The USCIS received around 233,000 H1B petitions during the filling period in 2015, which is another new high after last year’s 172,000 applications. The USCIS uses a compter-generated random selection process to select enough petitions to meet the 6,500 general-category cap and 20,000 cap under the advanced degree exemption. To increase tranparency, the United States release a Excel file every year with data pertaining to H-1B Visas and the like. This year’s data can be downloaded here. The dataset contains certification determinations issued between October 1, 2014 and March 30, 2015. Thanks to my alumni John Zhou who introduced this dataset to me. I explored the dataset using R with several data analysis and visulization libraries.

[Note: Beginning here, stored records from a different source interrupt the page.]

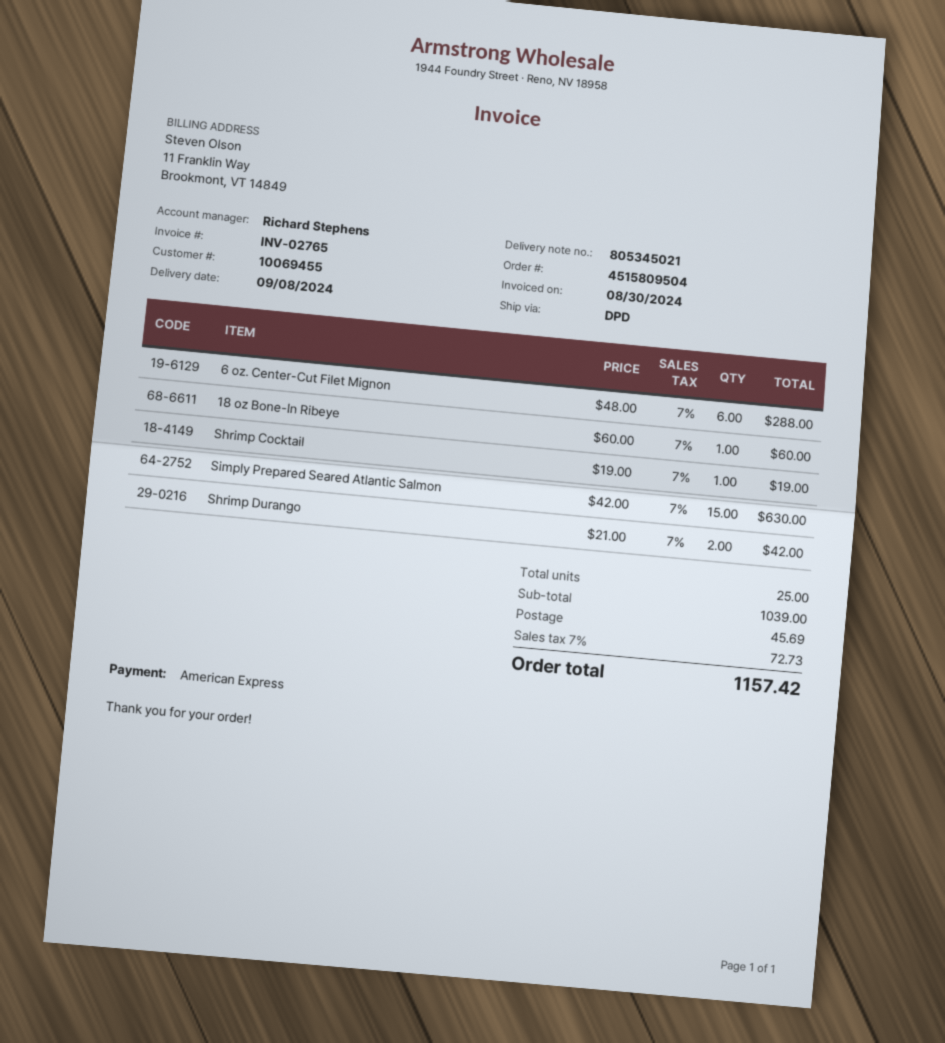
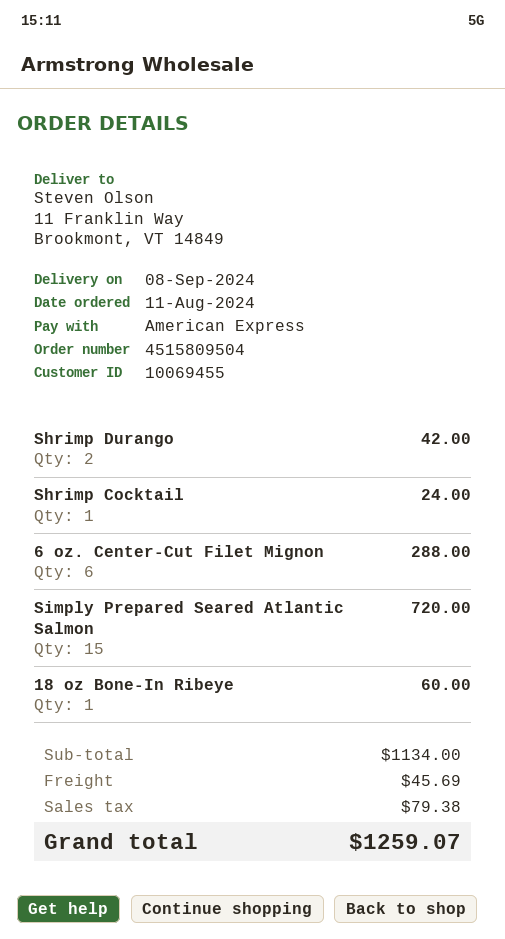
Shrimp Cocktail: 1 for 19.00 -> 1 for 24.00
Simply Prepared Seared Atlantic Salmon: 15 for 630.00 -> 15 for 720.00
subtotal: 1039.00 -> 1134.00
tax: 72.73 -> 79.38
total: 1157.42 -> 1259.07

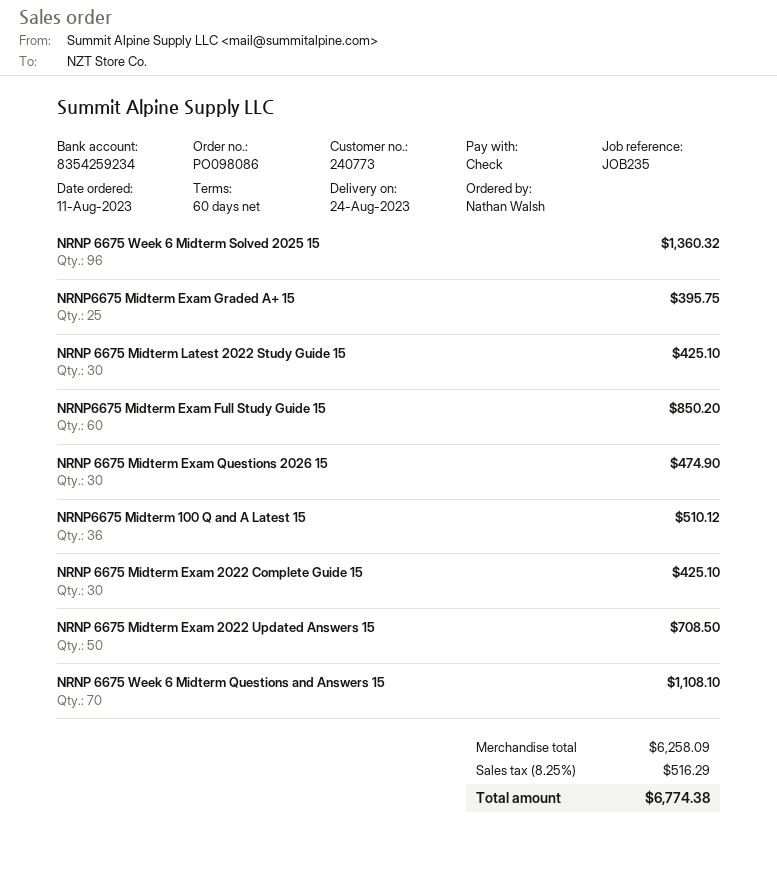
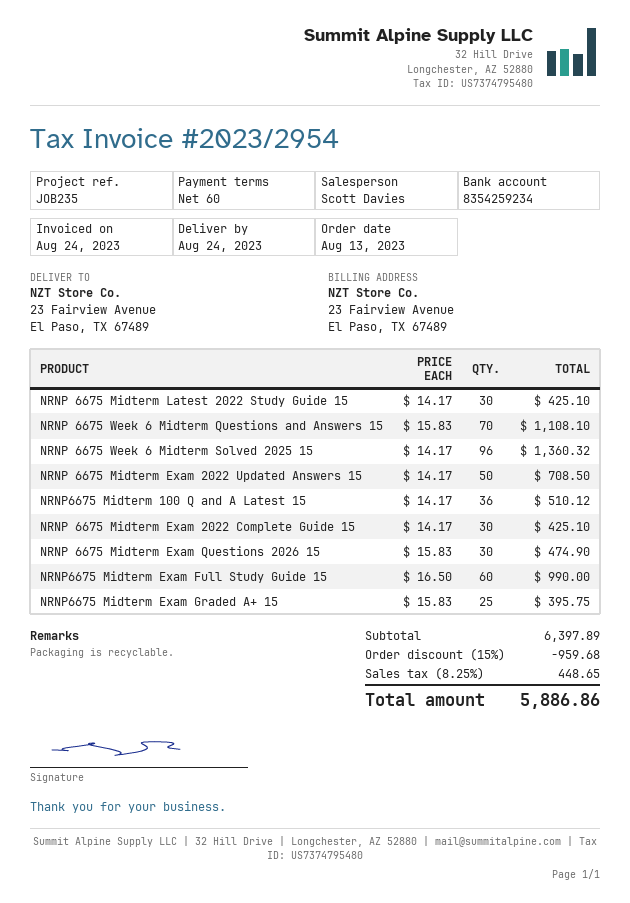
order date: 2023-08-11 -> 2023-08-13
NRNP6675 Midterm Exam Full Study Guide 15: 60 for 850.20 -> 60 for 990.00
subtotal: 6258.09 -> 6397.89
discount: none -> 15% = 959.68
tax: 8.25% = 516.29 -> 8.25% = 448.65
total: 6774.38 -> 5886.86

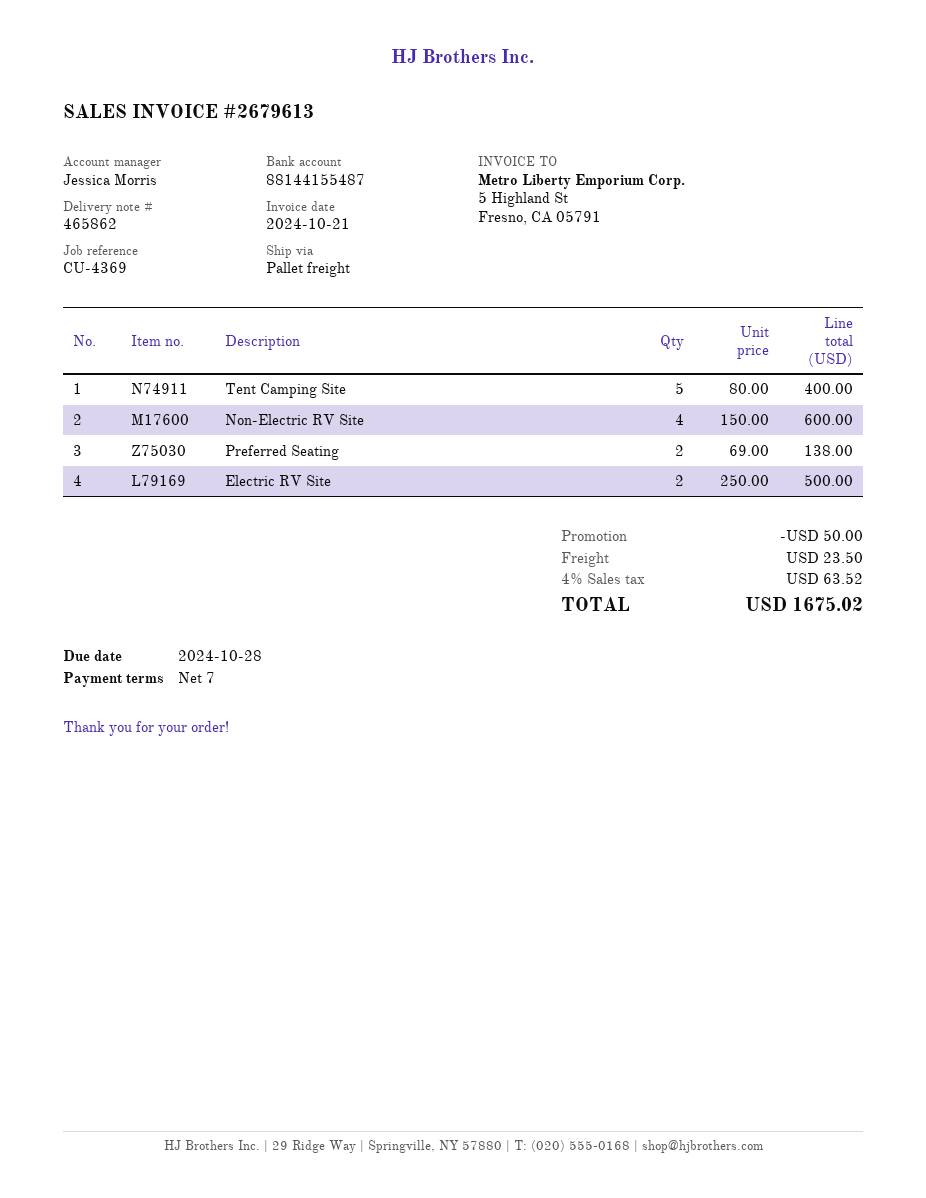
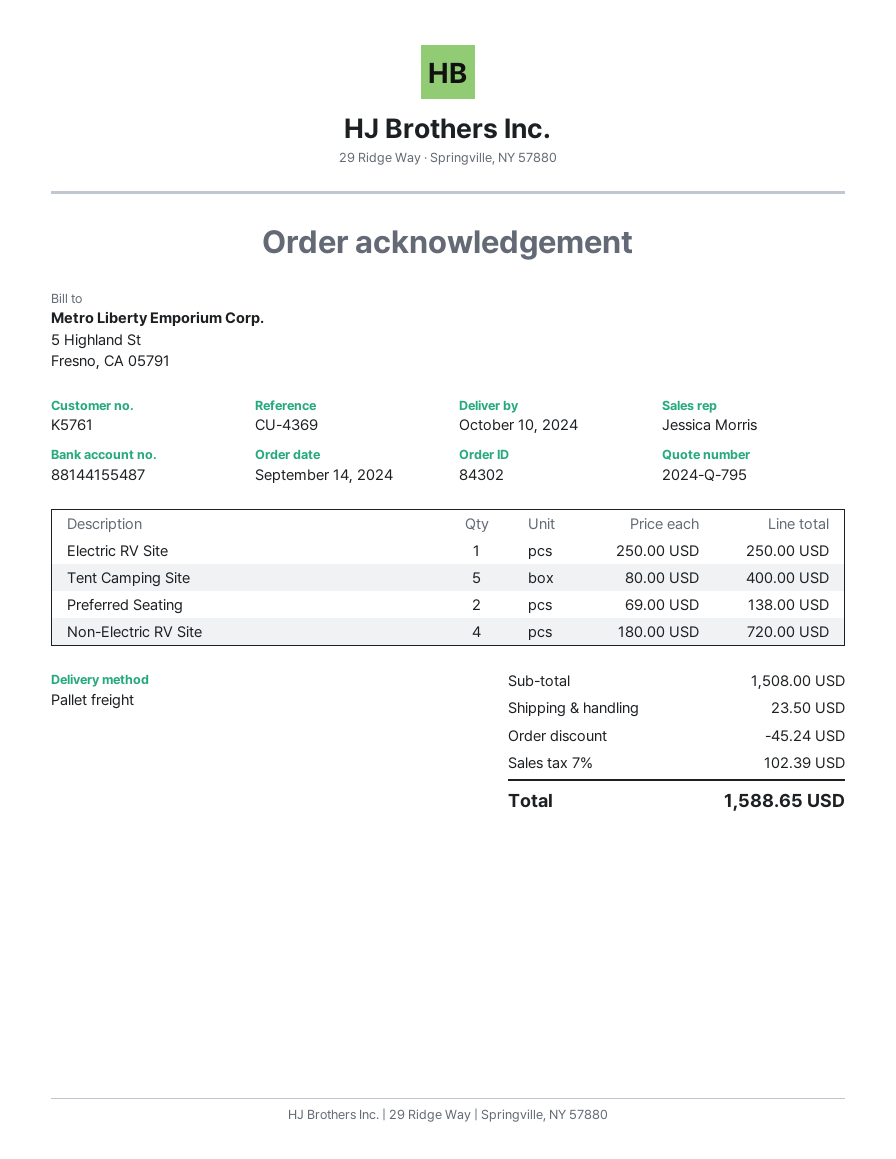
Non-Electric RV Site: 4 x 150.00 = 600.00 -> 4 x 180.00 = 720.00
Electric RV Site: 2 x 250.00 = 500.00 -> 1 x 250.00 = 250.00
discount: 50.00 -> 45.24
tax: 4% = 63.52 -> 7% = 102.39
total: 1675.02 -> 1588.65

Here are the columns in the dataset that I found interesting:

VISA_CLASS: Indicates the type of temporary application submitted for processing. H-1B; E-3 Australian; H-1B1 Chile; H-1B1 Singapore. Also referred to as “Program” in prior years.
SOC_NAME: Occupational name associated with the job being requested for temporary labor condition, as classified by the Standard Occupational Classification (SOC) System.
EMPLOYER_NAME: Name of employer submitting labor condition application.
WORKSITE_STATE: State information of the foreign worker’s intended area of employment.
WAGE_RATE_OF_PAY: Rate of pay offered
WAGE_UNIT_OF_PAY: Unit of pay. Valid values include “Hour”, “Week”, “Bi-Weekly”, “Month”, or “Year”

Data Analysis:

We start with loading the libraries we are going to use:

library(ggplot2)
library(readxl)
library(knitr)
library(dplyr)
library(maps)
library(stringr)
opts_chunk$set(fig.width=10, fig.path="../figure/")

The Excel file is over 80 MB which is a bit slow for R to swallow, so I decided to try out the newly published [readxl package] (http://cran.r-project.org/web/packages/readxl/index.html).

file.info("H-1B_FY15_Q2.xlsx")$size

## [1] 87517742

h1b<-read_excel("H-1B_FY15_Q2.xlsx")

It works just fine for me.

Data Cleaning

First, I selected only H1-B petitions and converted the wages to year bases using WAGE_RATE_OF_PAY and WAGE_UNIT_OF_PAY columns.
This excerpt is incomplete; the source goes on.